Could you copy out every line of the data where the word "SAML" occurs?

[[ Stored data open ]]

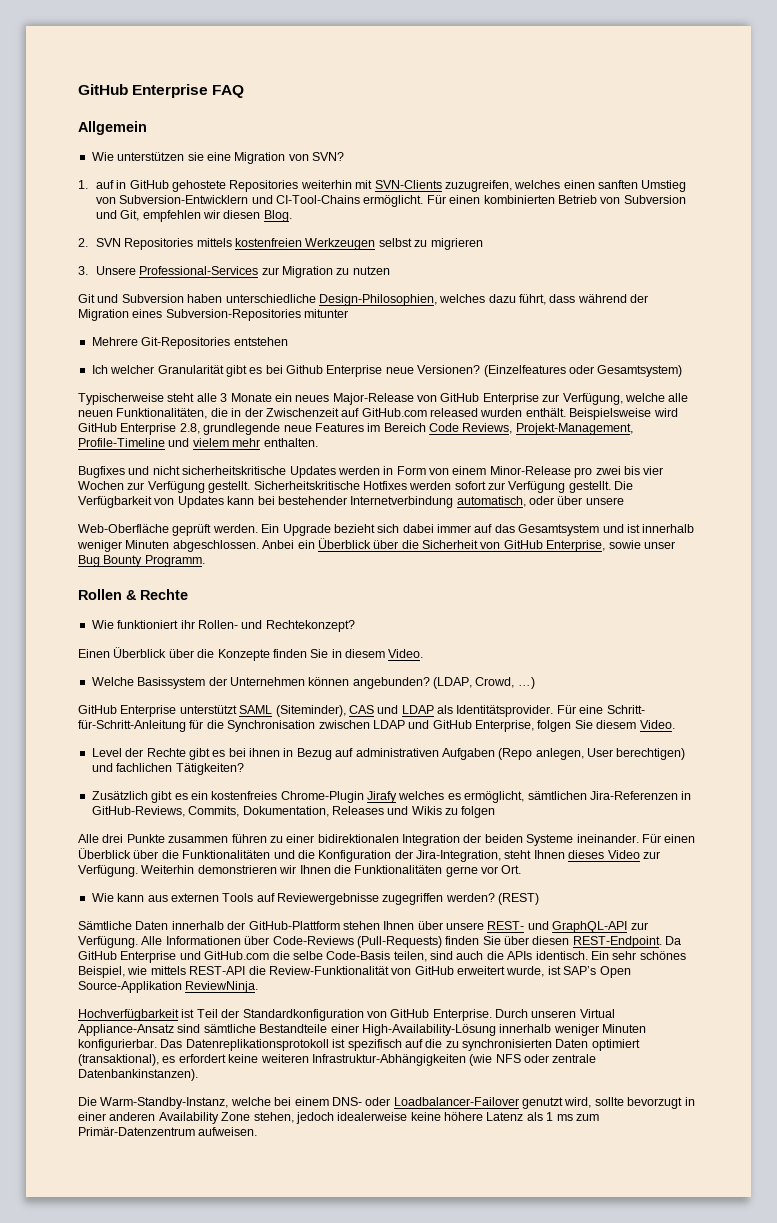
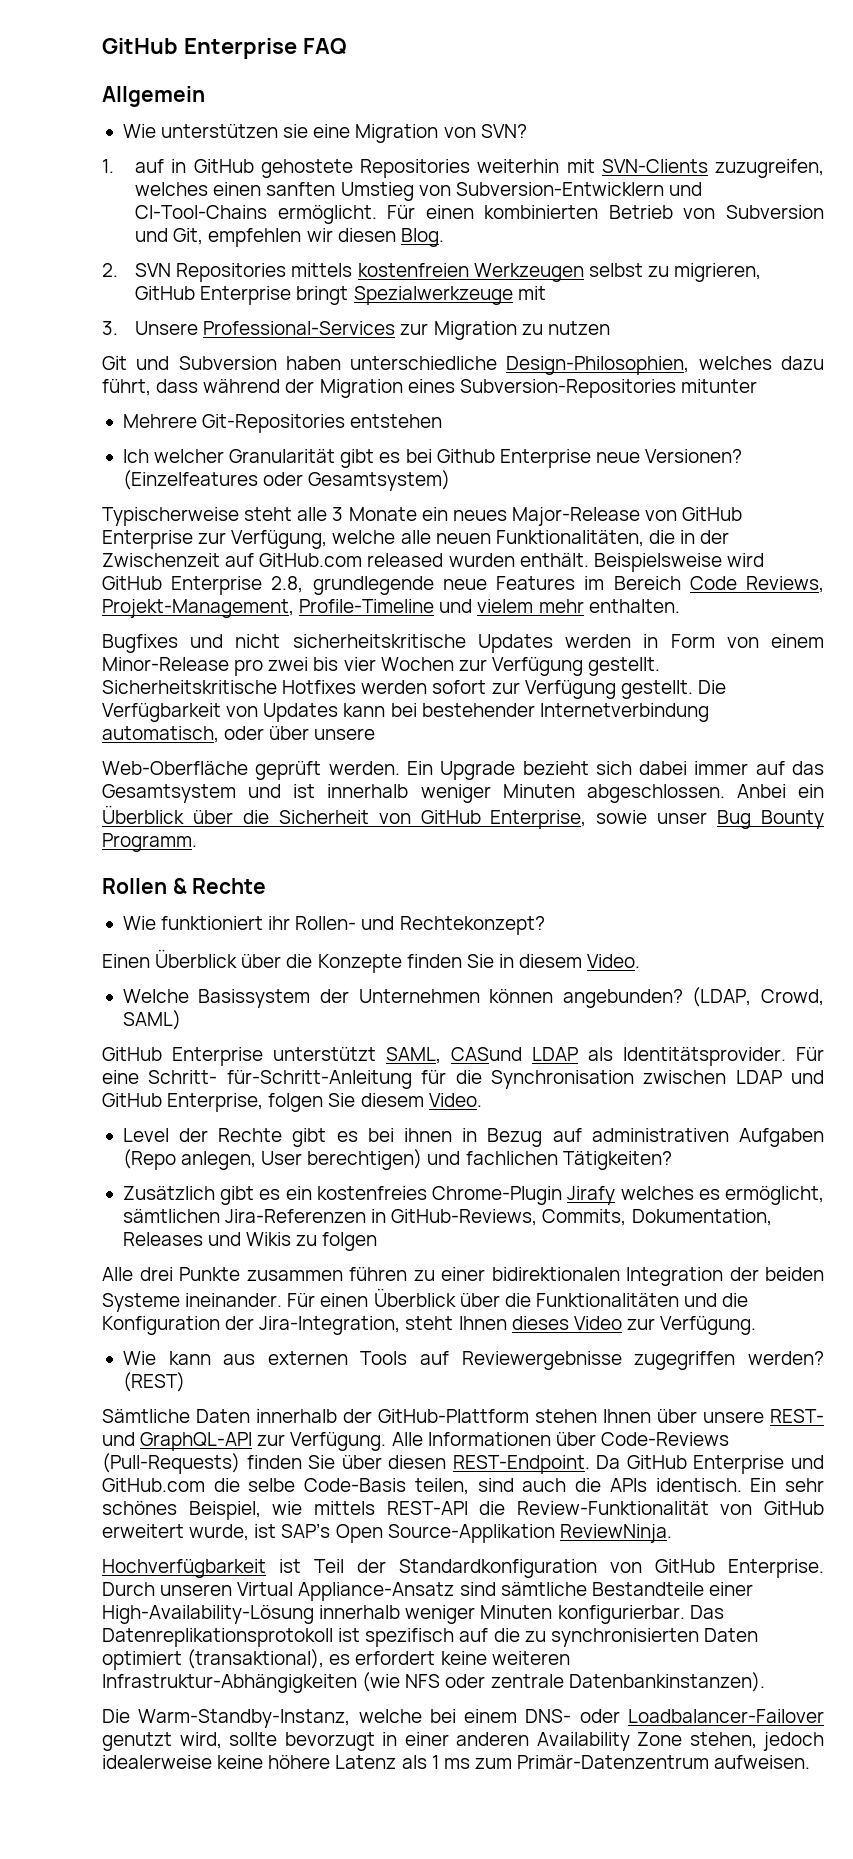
[430,238,483,250] migrieren -> [674,263,762,282] [135,286,546,305] migrieren, GitHub Enterprise bringt Spezialwerkzeuge mit
[517,677,535,689] …) -> [122,1010,181,1030] SAML)
[239,705,399,717] SAML (Siteminder), CAS und -> [386,1047,522,1064] SAML, CASund
[141,865,522,877] Weiterhin demonstrieren wir Ihnen die Funktionalitäten gerne vor Ort. -> (757, 1325) none

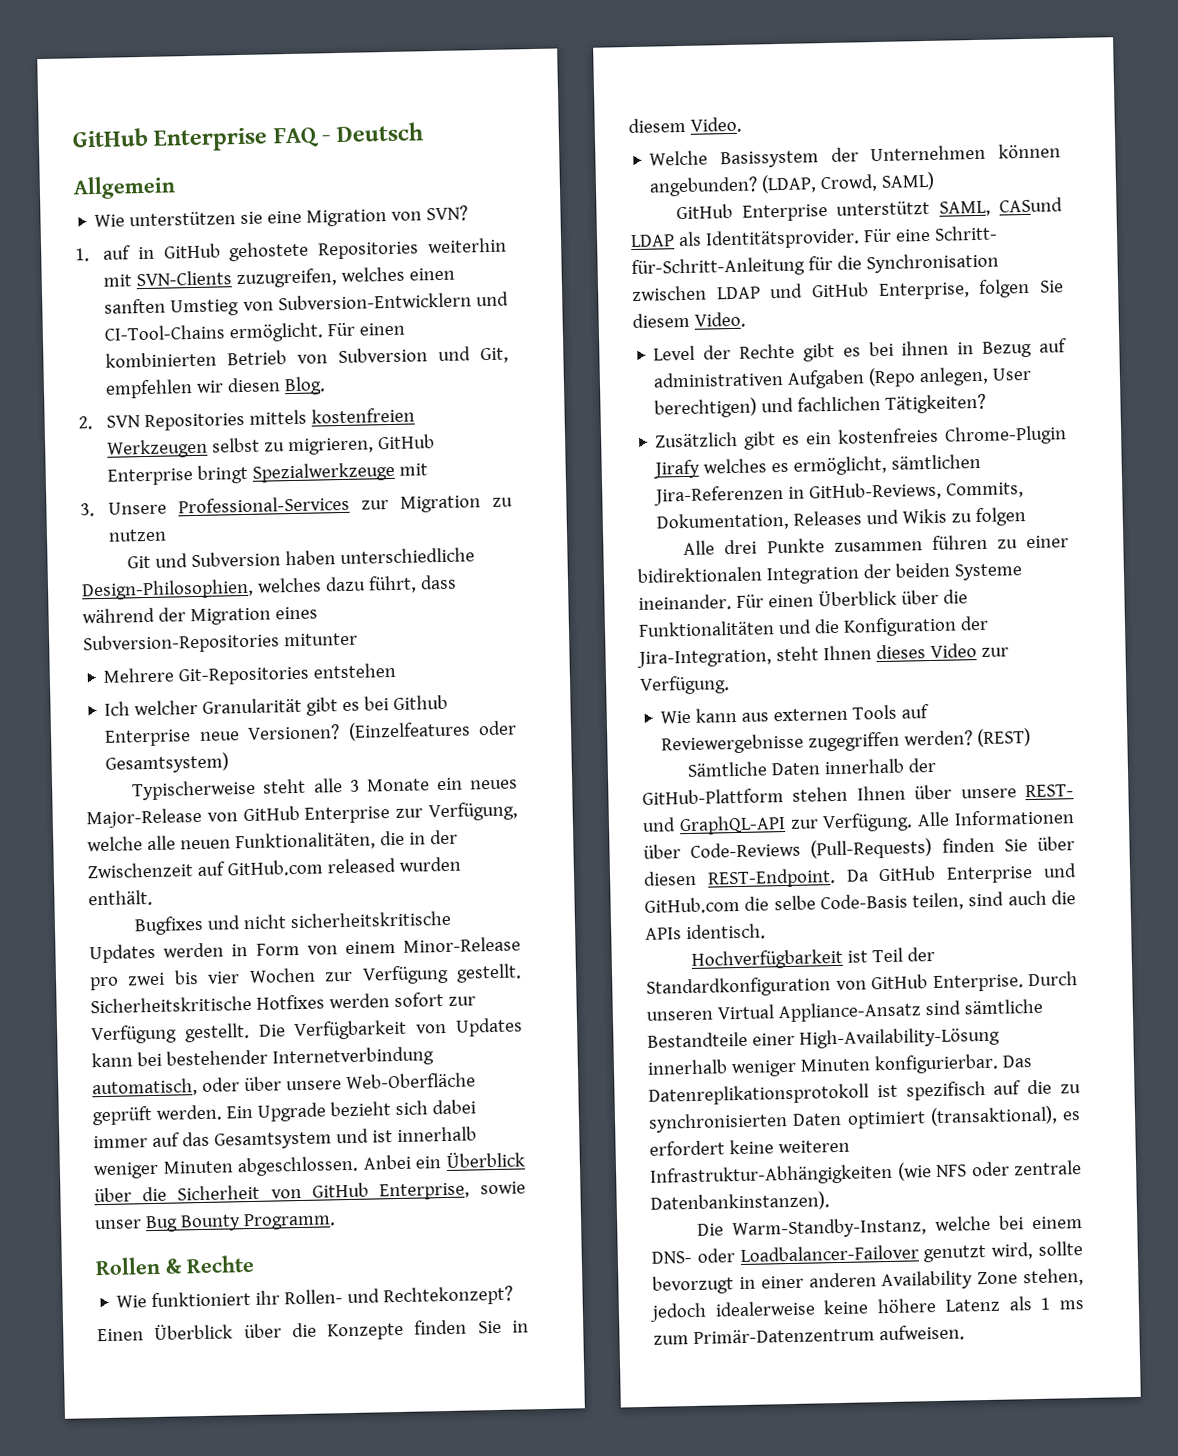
(346, 46) none -> [321,122,424,143] - Deutsch
[593,553,764,572] [102,576,824,595] [102,599,680,618] Beispielsweise wird GitHub Enterprise 2.8, grundlegende neue Features im Bereich Code Reviews, Projekt-Management, Profile-Timeline und vielem mehr enthalten. -> (153, 898) none
(376, 734) // -> (342, 1085) none
[750,1478,825,1492] [102,1501,824,1520] [102,1523,672,1543] Ein sehr schönes Beispiel, wie mittels REST-API die Review-Funktionalität von GitHub erweitert wurde, ist SAP’s Open Source-Applikation ReviewNinja. -> (766, 932) none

[[ Stored data closed ]]

● Task solution:
[517,677,535,689] …) -> [122,1010,181,1030] SAML)
[239,705,399,717] SAML (Siteminder), CAS und -> [386,1047,522,1064] SAML, CASund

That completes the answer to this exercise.